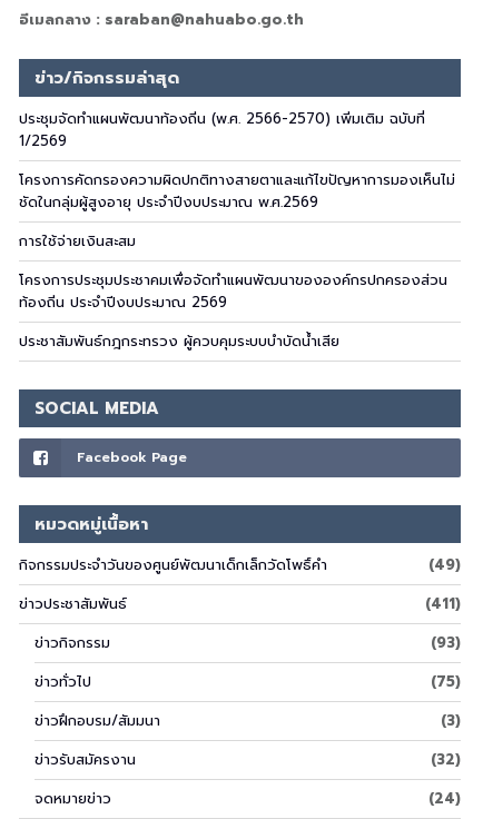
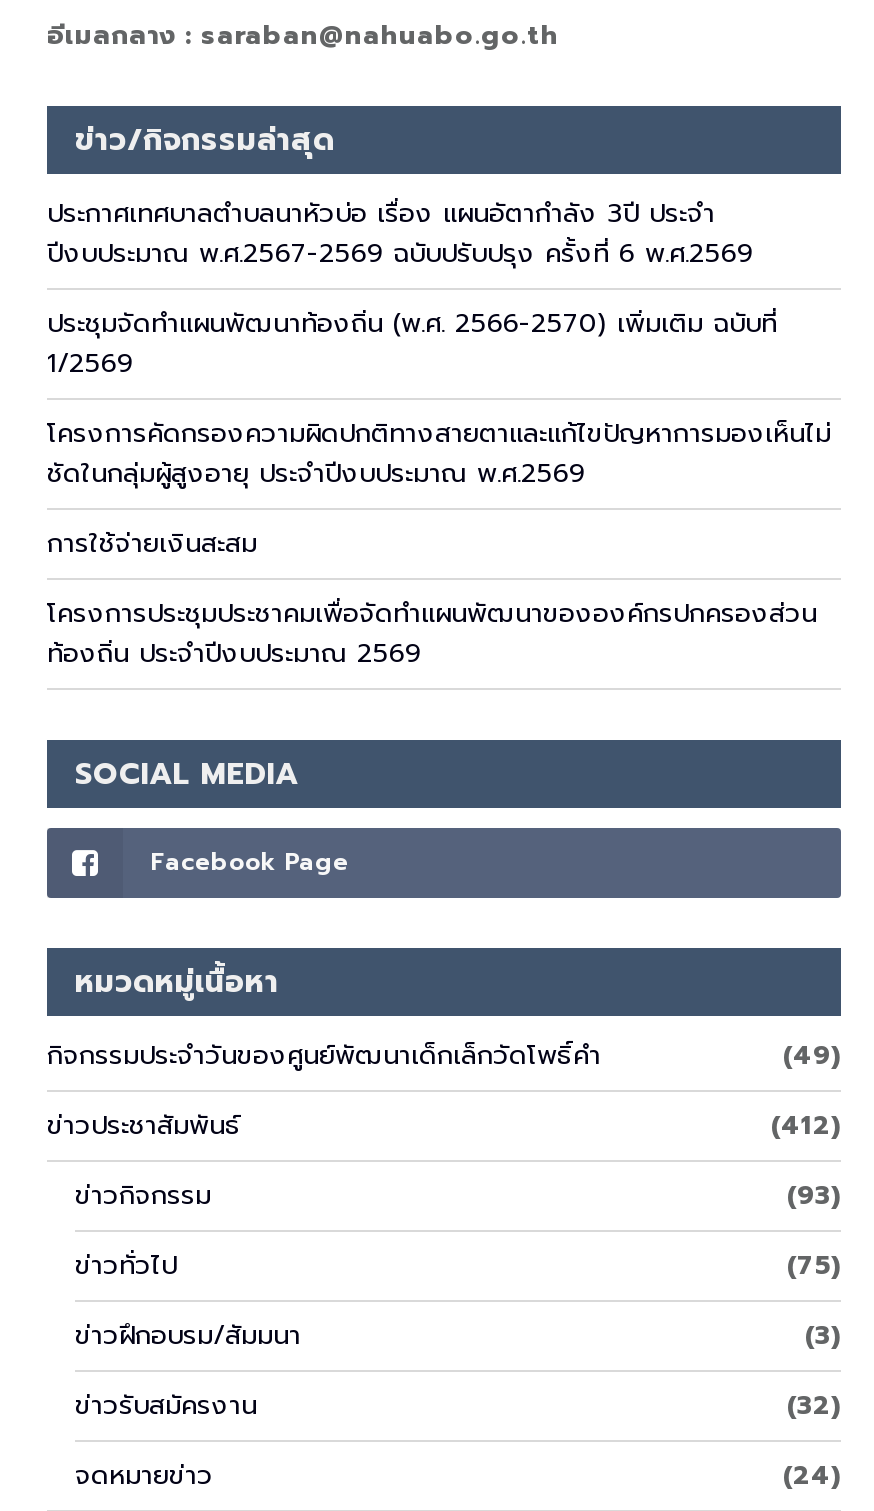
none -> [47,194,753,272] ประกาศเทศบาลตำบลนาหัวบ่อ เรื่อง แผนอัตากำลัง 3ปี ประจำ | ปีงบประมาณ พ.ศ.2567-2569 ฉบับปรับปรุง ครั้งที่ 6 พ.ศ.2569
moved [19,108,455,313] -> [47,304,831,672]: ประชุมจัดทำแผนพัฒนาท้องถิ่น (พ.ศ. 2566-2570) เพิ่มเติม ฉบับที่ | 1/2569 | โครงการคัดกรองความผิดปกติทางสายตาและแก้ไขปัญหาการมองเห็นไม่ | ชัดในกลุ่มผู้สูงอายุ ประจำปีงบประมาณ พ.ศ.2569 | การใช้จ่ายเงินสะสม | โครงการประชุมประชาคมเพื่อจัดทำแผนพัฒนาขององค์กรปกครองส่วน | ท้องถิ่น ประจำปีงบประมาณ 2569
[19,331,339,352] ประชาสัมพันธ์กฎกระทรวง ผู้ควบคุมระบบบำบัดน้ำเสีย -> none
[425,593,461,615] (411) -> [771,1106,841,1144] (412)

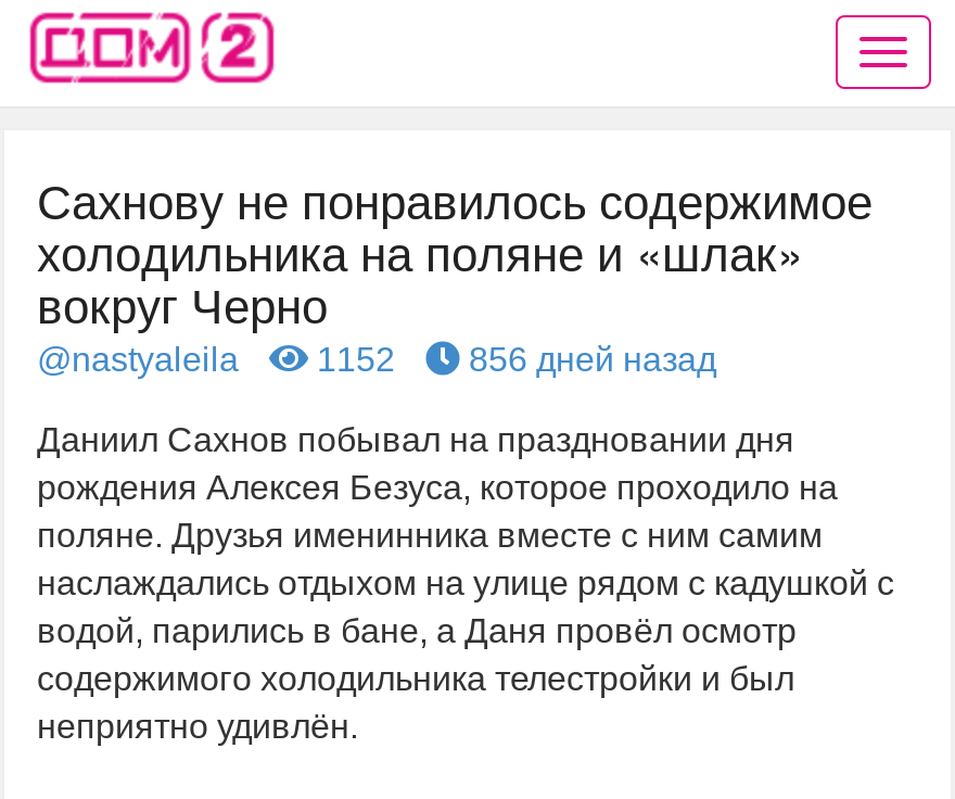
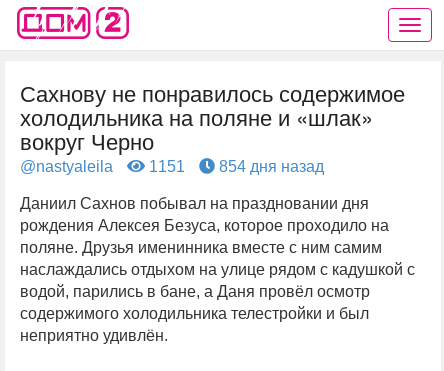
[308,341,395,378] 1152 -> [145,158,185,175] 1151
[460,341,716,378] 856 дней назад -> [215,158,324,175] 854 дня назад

...

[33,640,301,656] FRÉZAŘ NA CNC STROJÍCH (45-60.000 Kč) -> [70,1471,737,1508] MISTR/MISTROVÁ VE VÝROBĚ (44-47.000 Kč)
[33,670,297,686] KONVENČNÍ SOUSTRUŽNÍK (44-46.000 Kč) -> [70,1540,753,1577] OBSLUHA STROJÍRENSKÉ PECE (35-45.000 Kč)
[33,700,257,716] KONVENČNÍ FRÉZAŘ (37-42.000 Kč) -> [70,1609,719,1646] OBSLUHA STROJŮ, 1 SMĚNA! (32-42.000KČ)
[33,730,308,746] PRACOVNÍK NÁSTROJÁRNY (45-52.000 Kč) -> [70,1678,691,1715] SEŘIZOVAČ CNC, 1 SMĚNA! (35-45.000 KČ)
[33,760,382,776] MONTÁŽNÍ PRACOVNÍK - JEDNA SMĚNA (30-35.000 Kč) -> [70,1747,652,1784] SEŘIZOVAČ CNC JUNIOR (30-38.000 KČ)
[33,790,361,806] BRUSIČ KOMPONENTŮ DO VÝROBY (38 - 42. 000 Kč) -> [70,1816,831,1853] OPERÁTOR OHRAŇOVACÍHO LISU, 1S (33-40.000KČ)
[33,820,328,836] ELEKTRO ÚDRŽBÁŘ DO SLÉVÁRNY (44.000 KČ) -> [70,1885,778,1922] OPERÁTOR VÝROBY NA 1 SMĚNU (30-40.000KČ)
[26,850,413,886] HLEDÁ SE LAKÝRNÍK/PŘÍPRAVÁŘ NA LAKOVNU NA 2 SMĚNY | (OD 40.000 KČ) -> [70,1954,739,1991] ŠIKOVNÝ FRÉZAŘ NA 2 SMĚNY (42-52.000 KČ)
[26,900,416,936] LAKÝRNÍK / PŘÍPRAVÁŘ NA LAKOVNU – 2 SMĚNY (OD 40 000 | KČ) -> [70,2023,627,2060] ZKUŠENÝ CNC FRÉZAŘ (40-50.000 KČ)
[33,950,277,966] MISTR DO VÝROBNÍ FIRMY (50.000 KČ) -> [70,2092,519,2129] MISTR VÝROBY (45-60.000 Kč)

==

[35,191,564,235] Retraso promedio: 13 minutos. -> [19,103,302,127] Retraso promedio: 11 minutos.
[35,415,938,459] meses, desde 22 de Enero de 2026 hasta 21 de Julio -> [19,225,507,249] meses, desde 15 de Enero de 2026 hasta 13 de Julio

• _Task details_:
Return only the stretch above from the line containing "none -> [47,194,753,272]" through the line containing "[460,341,716,378] 856 дней", word for word and without pictures.

• _Task response_:
none -> [47,194,753,272] ประกาศเทศบาลตำบลนาหัวบ่อ เรื่อง แผนอัตากำลัง 3ปี ประจำ | ปีงบประมาณ พ.ศ.2567-2569 ฉบับปรับปรุง ครั้งที่ 6 พ.ศ.2569
moved [19,108,455,313] -> [47,304,831,672]: ประชุมจัดทำแผนพัฒนาท้องถิ่น (พ.ศ. 2566-2570) เพิ่มเติม ฉบับที่ | 1/2569 | โครงการคัดกรองความผิดปกติทางสายตาและแก้ไขปัญหาการมองเห็นไม่ | ชัดในกลุ่มผู้สูงอายุ ประจำปีงบประมาณ พ.ศ.2569 | การใช้จ่ายเงินสะสม | โครงการประชุมประชาคมเพื่อจัดทำแผนพัฒนาขององค์กรปกครองส่วน | ท้องถิ่น ประจำปีงบประมาณ 2569
[19,331,339,352] ประชาสัมพันธ์กฎกระทรวง ผู้ควบคุมระบบบำบัดน้ำเสีย -> none
[425,593,461,615] (411) -> [771,1106,841,1144] (412)

[308,341,395,378] 1152 -> [145,158,185,175] 1151
[460,341,716,378] 856 дней назад -> [215,158,324,175] 854 дня назад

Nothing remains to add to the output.